Mengele worked as a carpenter in
Buenos Aires while lodging in a
boarding house in the suburb of
Vicente López. After a few weeks, he moved to the house of a Nazi sympathizer in the neighborhood of
Florida Este. He next worked as a salesman for his family's farm equipment company, Karl Mengele & Sons, and in 1951, he began making frequent trips to
Paraguay as a regional sales representative for the firm. He moved into an apartment in central Buenos Aires in 1953, used family funds to buy a part interest in a carpentry concern, and then rented a house in the suburb of
Olivos in 1954. Files released by the Argentine government in 1992 indicate that while living in Buenos Aires, Mengele may have practiced medicine without a license, including performing abortions. After obtaining a copy of his birth certificate through the West German embassy in 1956, Mengele was issued an Argentine foreign residence permit under his real name. He used this document to obtain a West German passport using his real name and embarked on a trip to Europe. He met with his son Rolf (who was told Mengele was his "Uncle Fritz") and his widowed sister-in-law Martha for a ski holiday in Switzerland. He also spent a week in his home town of Günzburg. When he returned to Argentina in September 1956, Mengele applied for and received an Argentinian identity card under the name José Mengele, a variation of his real name. Martha and her son Karl Heinz followed about a month later, and the three began living together. Josef and Martha were married in 1958 while on holiday in
Uruguay, and they bought a house in Buenos Aires. Mengele's business interests now included part ownership of Fadro Farm, a pharmaceutical company. Along with several other doctors, he was questioned in 1958 on suspicion of practicing medicine without a license when a teenage girl died after an abortion, but he was released without charge. Aware that the publicity could lead to his Nazi background and wartime activities being discovered, he took an extended business trip to Paraguay on a 90-day visitor's permit issued 2 October 1958. He returned to Buenos Aires several times to settle his business affairs and visit his family. Martha and Karl lived in a boarding house in the city until December 1960, when they returned to West Germany. They later lived in Switzerland and Italy. Mengele's name was mentioned several times during the
Nuremberg trials in the mid-1940s, but the Allied forces believed that he was probably already dead.
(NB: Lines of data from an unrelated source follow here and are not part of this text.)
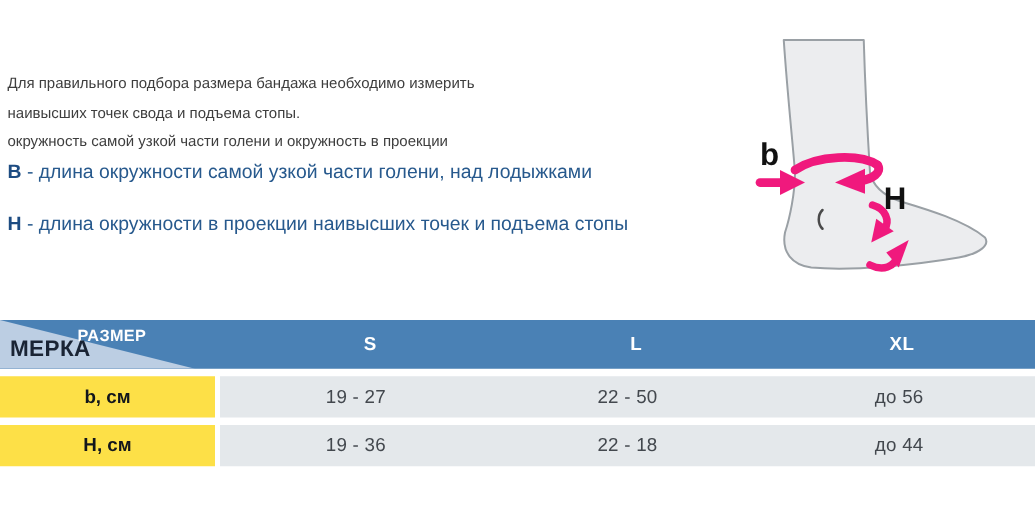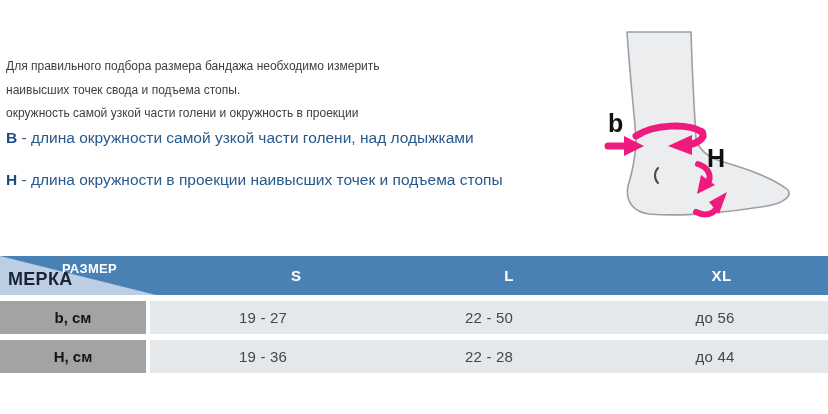--- a/index.html
+++ b/index.html
@@ -27,21 +27,21 @@
   .corner-tri {
     position:absolute; left:0; top:0; width:156px; height:39px;
     background:#bccee3; clip-path:polygon(0 0, 100% 100%, 0 100%);
   }
   .corner-top  { position:absolute; left:62px; top:5px;  color:#ffffff; font-weight:700; font-size:13px; letter-spacing:.3px; }
   .corner-bottom{ position:absolute; left:8px; bottom:5px; color:#1a2434; font-weight:700; font-size:18px; letter-spacing:.3px; }
   .hcols { margin-left:150px; height:100%; display:flex; }
   .hcol { flex:1; display:flex; align-items:center; justify-content:center;
           color:#ffffff; font-weight:700; font-size:15px; letter-spacing:.5px; }
   .trow { display:flex; margin-top:6px; height:33px; }
-  .tlabel { width:146px; background:#a3a3a3; display:flex; align-items:center; justify-content:center;
+  .tlabel { width:172px; background:#fde047; display:flex; align-items:center; justify-content:center;
             font-weight:700; font-size:15px; color:#12161c; }
   .tdata { flex:1; margin-left:4px; background:#e4e8eb; display:flex; }
   .tcell { flex:1; display:flex; align-items:center; justify-content:center;
            font-size:15px; color:#43484e; letter-spacing:.2px; }
 </style>
 </head>
 <body>
 
 <div class="page">
 
@@ -108,19 +108,19 @@
         <div class="tcell">19 - 27</div>
         <div class="tcell">22 - 50</div>
         <div class="tcell">до 56</div>
       </div>
     </div>
 
     <div class="trow">
       <div class="tlabel">Н, см</div>
       <div class="tdata">
         <div class="tcell">19 - 36</div>
-        <div class="tcell">22 - 28</div>
+        <div class="tcell">22 - 18</div>
         <div class="tcell">до 44</div>
       </div>
     </div>
   </div>
 
 </div>
 
 </body></html>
Irene Mengele and the family in Günzburg also claimed that he had died. Meanwhile, author
Ernst Schnabel was forwarded a letter from a woman who read his 1958 book
Anne Frank: A Portrait in Courage. She said a maid in the Mengele household had been told by Herr Mengele that his son was in South America, working as a doctor. Schnabel wrote to the state prosecutor in Ulm to pass along this information. The court in Freiburg issued an arrest warrant on 25 February 1959. That same month, Mengele may have traveled to West Germany to see his sick father. Working in West Germany,
Nazi hunters
Simon Wiesenthal and
Hermann Langbein collected information from witnesses about Mengele's wartime activities. In a search of public records, Langbein discovered Mengele's divorce papers, which listed an address in Buenos Aires. He and Wiesenthal pressured the West German authorities into starting extradition proceedings, and a second, revised arrest warrant that included data about Mengele's wartime activities was drawn up on 5 June 1959. West Germany also offered a reward for Mengele's capture, but did not actively search for him before the end of the year. Argentina initially refused the extradition request because the fugitive was no longer living at the address given on the documents; by the time extradition was approved on 30 June, Mengele had already fled to Paraguay and was living on a farm in
Hohenau, near the Argentine border. Mengele reportedly worked as a
veterinary surgeon under the alias of 'Francisco Fischer' while living in Hohenau. In preparation for leaving Argentina, Mengele sold his shares of the Fadro Farm in March 1959 and granted Martha
power of attorney to act on his behalf in legal matters. He moved to Paraguay sometime before May 1959 and received his citizenship under the name José Mengele. The
extralegal capture of
Adolf Eichmann in May 1960 meant that Paraguay's lack of any extradition treaties could no longer keep him safe. He decided to move to Brazil and live under an assumed name. With the help of
Hans-Ulrich Rudel, he obtained an identity card with the name "Peter Hochbichler", and arrived in Brazil in October 1960. After a request from Paraguayan Attorney General Clotildo Jiménez, the
Supreme Court of Paraguay annulled Mengele's citizenship in August 1979. Mengele stayed temporarily with Nazi supporter Wolfgang Gerhard on his farm near
São Paulo. Gerhard helped Mengele cross the border into Brazil. In 1961, he relocated Mengele with Hungarian
expatriates Géza and Gitta Stammer on their farm in
Nova Europa. With the help of an investment from Mengele, he and the Stammers bought a coffee and cattle farm in
Serra Negra in 1962, with Mengele owning a half interest. Gerhard had initially told the Stammers that the fugitive's name was "Peter Hochbichler", but they discovered his true identity in 1963. Gerhard persuaded the couple not to report Mengele's location to the authorities by convincing them that they themselves could be implicated for harboring a fugitive. By 1963, the Brazilian police requested the complete 100-page long file on Mengele from the Argentinian authorities, which was seen by
Mitteldeutscher Rundfunk journalists in 2025 but has not been released to the public.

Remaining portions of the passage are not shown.